Elle poussa la porte à tambour, suivie de très près par les chats et s'installa avec volupté dans un fauteuil du hall où elle commanda du chocolat, des gâteaux et une assiette de lait. Cet endroit lui rappelait ses études à Zurich et ses séjours de conférencière avant la révolution en compagnie d'un amant bien-aimé. Aujourd'hui, il s'agissait de constituer une internationale du prolétariat et son intervention balayerait un plus large public. Sa beauté et son talent d'oratrice subjuguant la masse ouvrière, elle ne ressentait aucun trac et pouvait se permettre de rêvasser à ses amours perdues. Avec leurs avantages mais aussi leurs inconvénients qui n'étaient pas des moindres quand on considère le caractère masculin.

Elle en était à ce stade de réflexion lorsqu'un spécimen de cette catégorie lui adressa la parole en Russe :

- Daignez me pardonner si je vous importune, mais il me semble vous connaître : seriez-vous madame Alexandra Kollontaï ?

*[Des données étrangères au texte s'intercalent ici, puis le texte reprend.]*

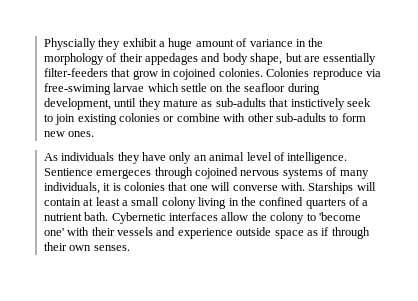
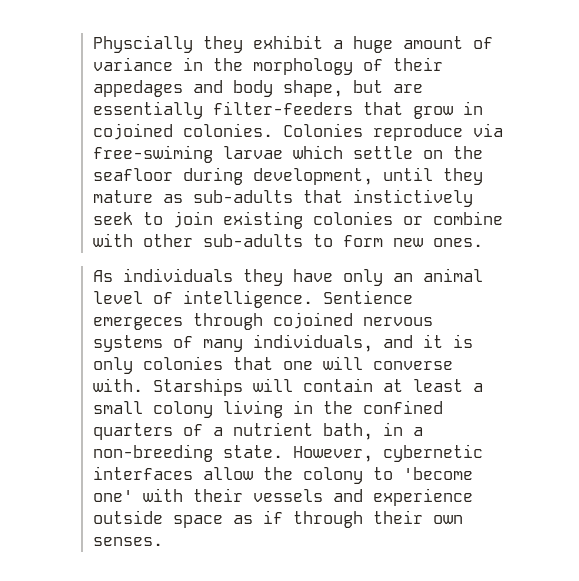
- Sentience emergeces through cojoined nervous systems of many individuals, it is colonies that one will converse with.
+ Sentience emergeces through cojoined nervous systems of many individuals, and it is only colonies that one will converse with.
- Starships will contain at least a small colony living in the confined quarters of a nutrient bath. Cybernetic interfaces allow the colony to 'become one' with their vessels and experience outside space as if through their own senses.
+ Starships will contain at least a small colony living in the confined quarters of a nutrient bath, in a non-breeding state. However, cybernetic interfaces allow the colony to 'become one' with their vessels and experience outside space as if through their own senses.

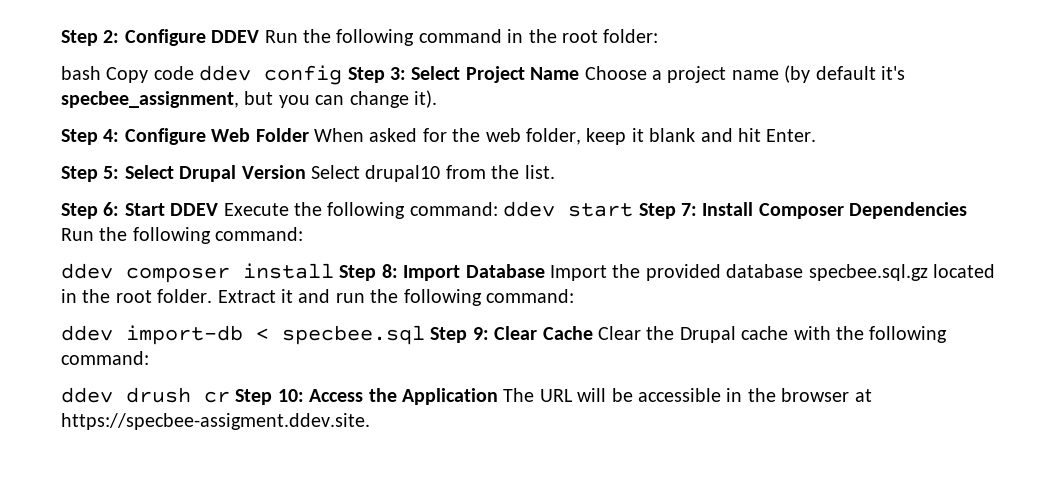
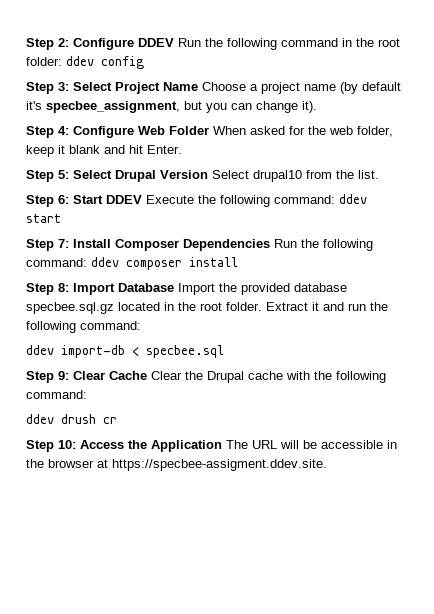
- Step 2: Configure DDEV Run the following command in the root folder:
- bash Copy code ddev config Step 3: Select Project Name Choose a project name (by default it's specbee_assignment, but you can change it).
+ Step 2: Configure DDEV Run the following command in the root folder: ddev config
+ Step 3: Select Project Name Choose a project name (by default it's specbee_assignment, but you can change it).
- Step 6: Start DDEV Execute the following command: ddev start Step 7: Install Composer Dependencies Run the following command:
- ddev composer install Step 8: Import Database Import the provided database specbee.sql.gz located in the root folder.
+ Step 6: Start DDEV Execute the following command: ddev start
+ Step 7: Install Composer Dependencies Run the following command: ddev composer install
+ Step 8: Import Database Import the provided database specbee.sql.gz located in the root folder.
- ddev import-db < specbee.sql Step 9: Clear Cache Clear the Drupal cache with the following command:
+ ddev import-db < specbee.sql
+ Step 9: Clear Cache Clear the Drupal cache with the following command:
- ddev drush cr Step 10: Access the Application The URL will be accessible in the browser at https://specbee-assigment.ddev.site.
+ ddev drush cr
+ Step 10: Access the Application The URL will be accessible in the browser at https://specbee-assigment.ddev.site.

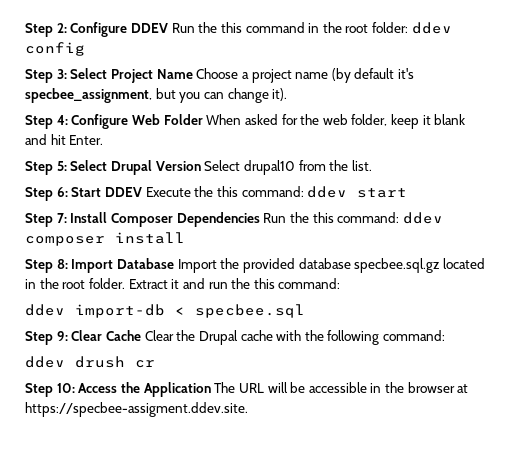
- Step 2: Configure DDEV Run the following command in the root folder: ddev config
+ Step 2: Configure DDEV Run the this command in the root folder: ddev config
- Step 6: Start DDEV Execute the following command: ddev start
+ Step 6: Start DDEV Execute the this command: ddev start
- Step 7: Install Composer Dependencies Run the following command: ddev composer install
+ Step 7: Install Composer Dependencies Run the this command: ddev composer install
- Extract it and run the following command:
+ Extract it and run the this command:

Elle leva les yeux, prête à chasser l'intrus mais s'adoucit considérablement. Car c'était un jeune homme d'une grande beauté, mis avec élégance et le rouge de la timidité aux joues. Presque aussi charmant qu'une jeune danseuse du Bolchoï. Il esquissa un baisemain qu'elle esquiva, agacée.

- A qui ai-je l'honneur ?

- Abel Gelernter, poète, pour vous servir.

- Et où nous sommes-nous rencontrés, je vous prie ?

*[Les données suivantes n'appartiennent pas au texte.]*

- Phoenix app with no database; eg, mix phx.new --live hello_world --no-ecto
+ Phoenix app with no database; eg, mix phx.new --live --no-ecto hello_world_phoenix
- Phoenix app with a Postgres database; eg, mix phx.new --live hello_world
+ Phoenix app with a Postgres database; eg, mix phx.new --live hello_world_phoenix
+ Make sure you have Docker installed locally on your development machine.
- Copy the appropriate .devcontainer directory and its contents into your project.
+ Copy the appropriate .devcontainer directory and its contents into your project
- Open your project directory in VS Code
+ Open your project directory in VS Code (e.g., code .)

- A dire vrai, je vous ai vue à Trafalgar Square en 1913 quand vous avez harangué la foule dans un anglais parfait, à propos du procès de Kiev concernant ce petit employé juif, Mendel Beilis, accusé d'avoir assassiné un adolescent pour fêter la Pâque juive avec son sang… Vous avez vilipendé le régime tsariste avec une telle fougue que votre souvenir est gravé à jamais dans ma mémoire comme dans celles de milliers de spectateurs fascinés par votre beauté ! 

Elle fit un signe de tête pour le remercier de cet hommage.

- Vous n'êtes sûrement pas un social-démocrate, mon garçon, sinon vous n'auriez pas tenté un baisemain.

- J'ai une grande sympathie pour les Mencheviks, répondit-il avec un sourire audacieux qui illumina son visage. Mais il me semble que baiser la main d'une jolie femme est toujours et partout convenable.

Elle fut touchée malgré elle par cette répartie stupidement masculine et hésita entre deux attitudes : le congédier d'un mot cinglant ou le sauter tout de suite afin de remettre tout ce qui pouvait l'être en place. Elle choisit la seconde car elle était de nature curieuse et sa voracité n'avait d'égale que sa détermination à l'assouvir.

Lorsqu'elle se leva, il lui offrit son bras, elle s'y appuya avec joie, prenant conscience que cette coutume bourgeoise lui manquait énormément.